▶ WORK TASK
Copy every line of the records exactly, without including the images.

____ DATASET ENTRIES

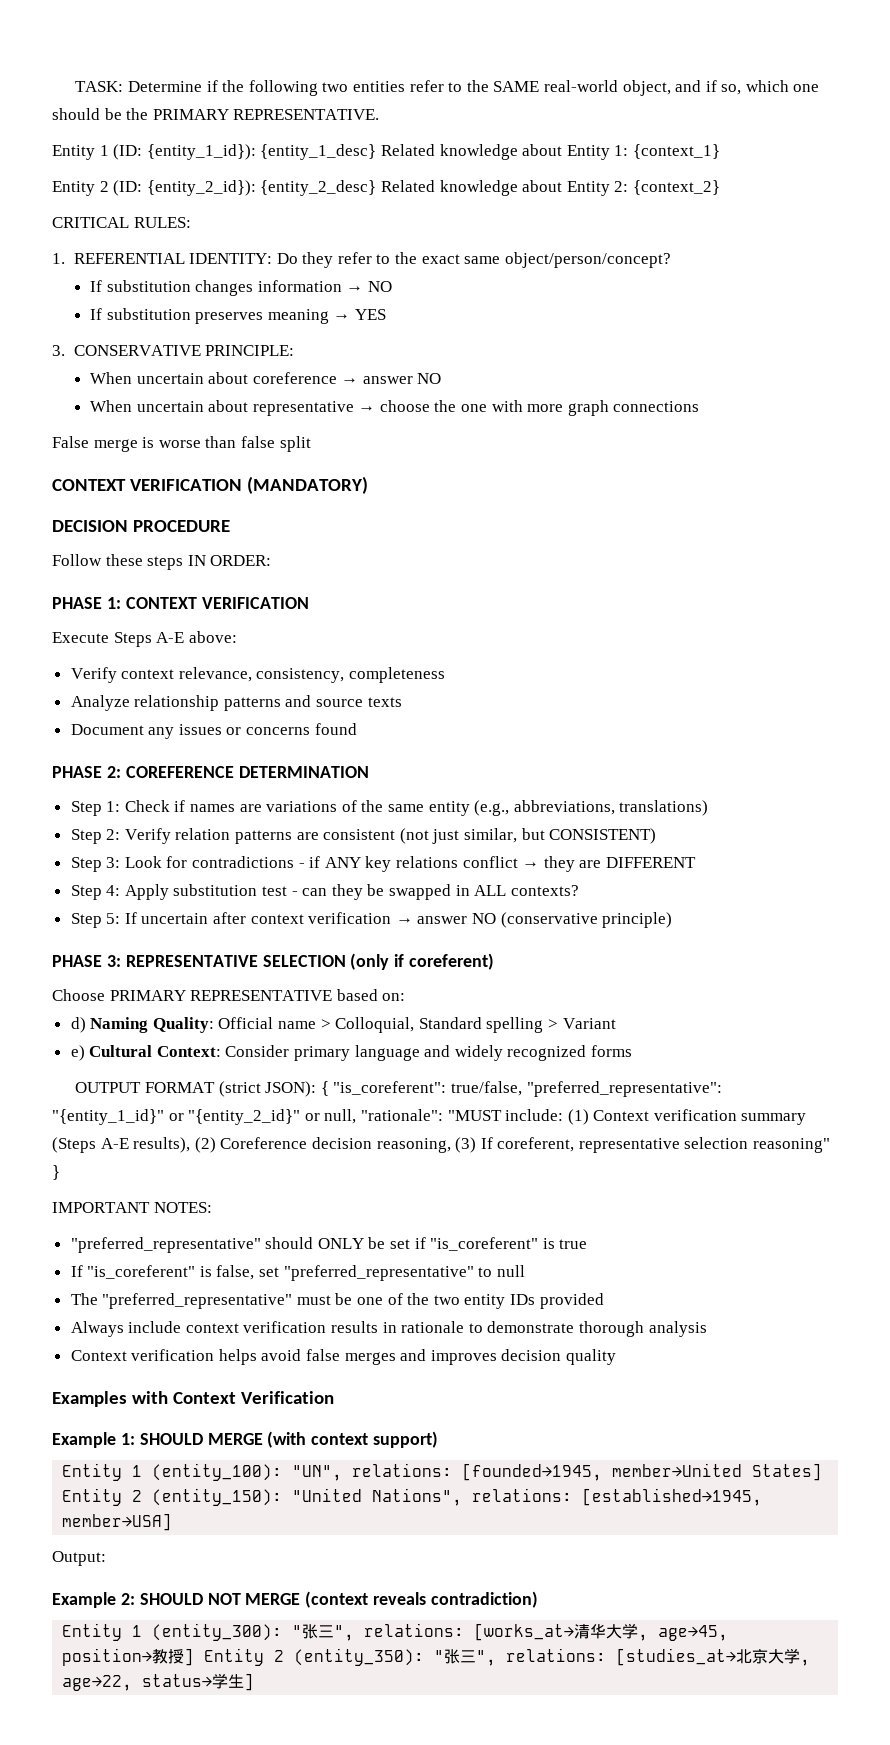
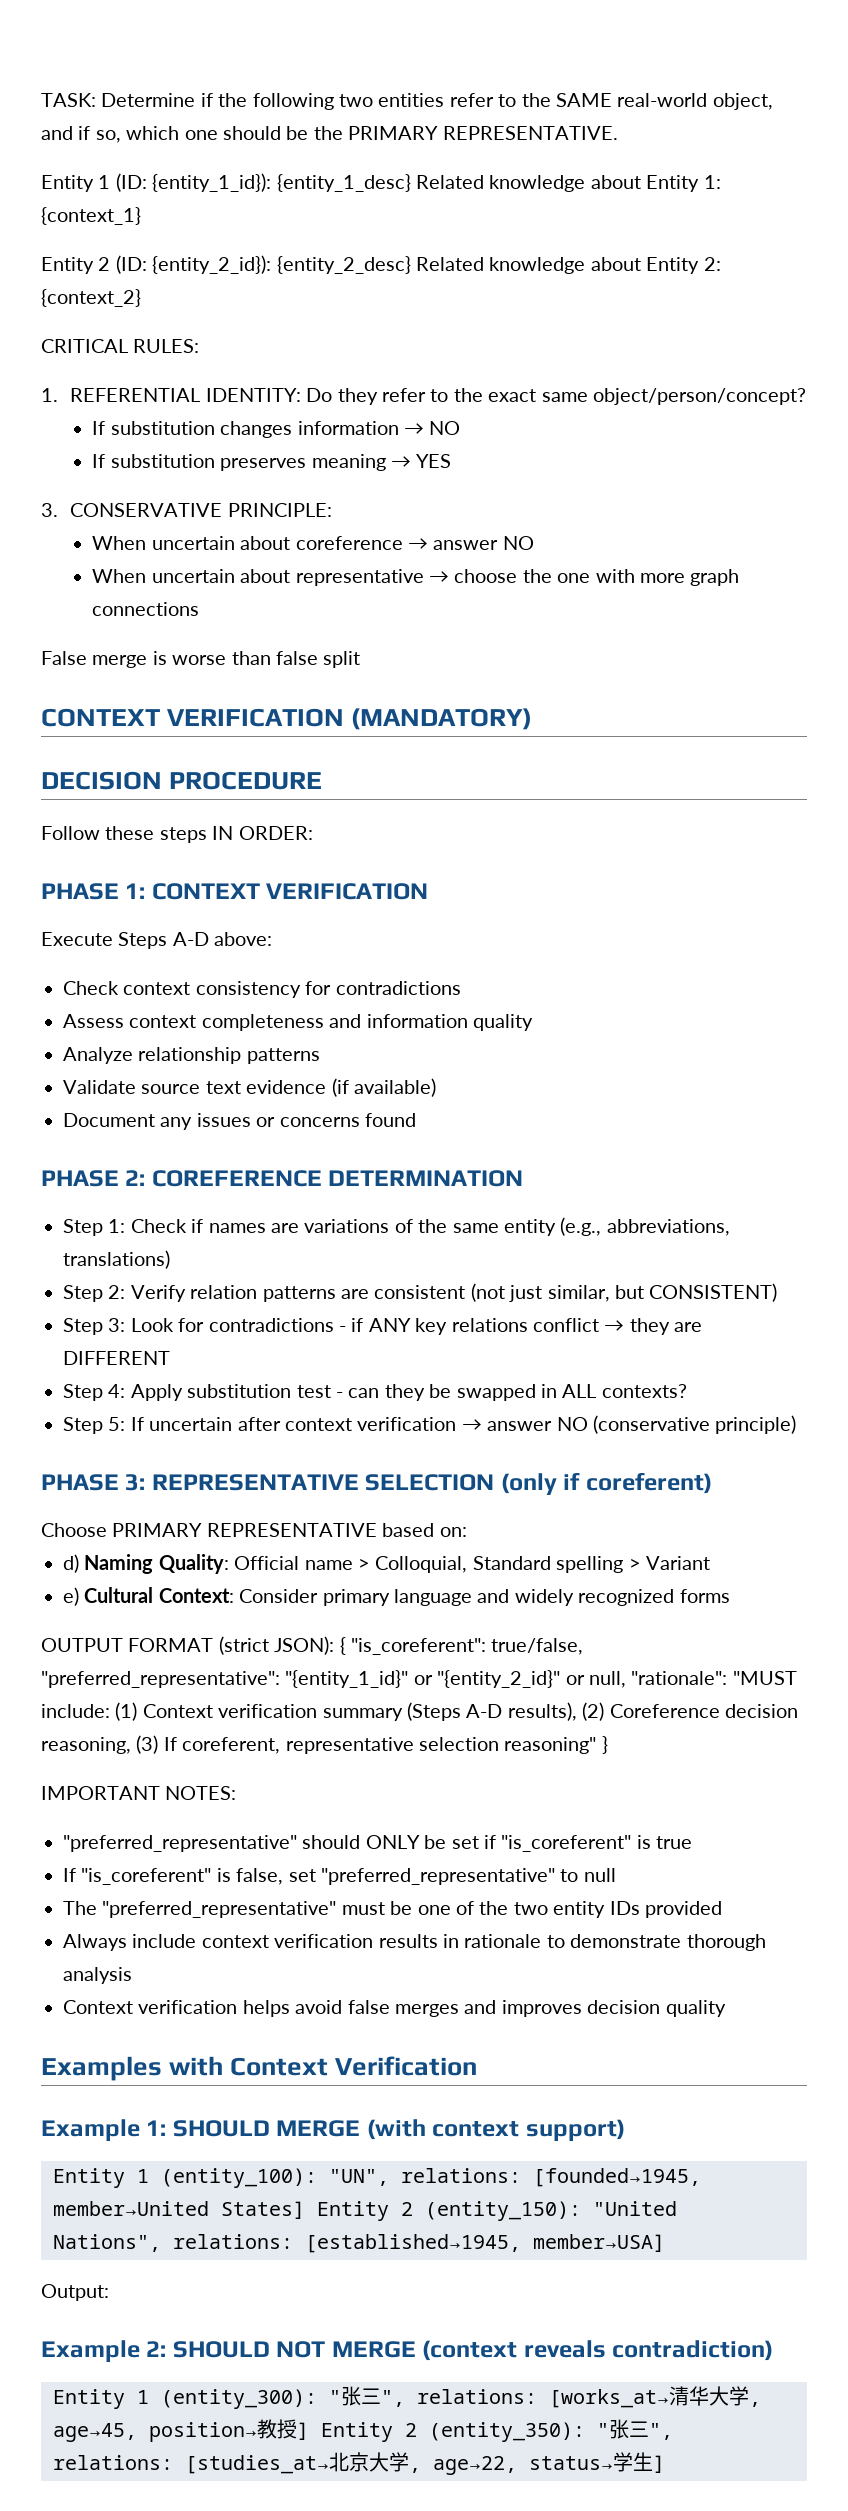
- Execute Steps A-E above:
+ Execute Steps A-D above:
- Verify context relevance, consistency, completeness
- Analyze relationship patterns and source texts
+ Check context consistency for contradictions
+ Assess context completeness and information quality
+ Analyze relationship patterns
+ Validate source text evidence (if available)
- OUTPUT FORMAT (strict JSON): { "is_coreferent": true/false, "preferred_representative": "{entity_1_id}" or "{entity_2_id}" or null, "rationale": "MUST include: (1) Context verification summary (Steps A-E results), (2) Coreference decision reasoning, (3) If coreferent, representative selection reasoning" }
+ OUTPUT FORMAT (strict JSON): { "is_coreferent": true/false, "preferred_representative": "{entity_1_id}" or "{entity_2_id}" or null, "rationale": "MUST include: (1) Context verification summary (Steps A-D results), (2) Coreference decision reasoning, (3) If coreferent, representative selection reasoning" }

________

▶ WRITTEN ANSWER
- Execute Steps A-E above:
+ Execute Steps A-D above:
- Verify context relevance, consistency, completeness
- Analyze relationship patterns and source texts
+ Check context consistency for contradictions
+ Assess context completeness and information quality
+ Analyze relationship patterns
+ Validate source text evidence (if available)
- OUTPUT FORMAT (strict JSON): { "is_coreferent": true/false, "preferred_representative": "{entity_1_id}" or "{entity_2_id}" or null, "rationale": "MUST include: (1) Context verification summary (Steps A-E results), (2) Coreference decision reasoning, (3) If coreferent, representative selection reasoning" }
+ OUTPUT FORMAT (strict JSON): { "is_coreferent": true/false, "preferred_representative": "{entity_1_id}" or "{entity_2_id}" or null, "rationale": "MUST include: (1) Context verification summary (Steps A-D results), (2) Coreference decision reasoning, (3) If coreferent, representative selection reasoning" }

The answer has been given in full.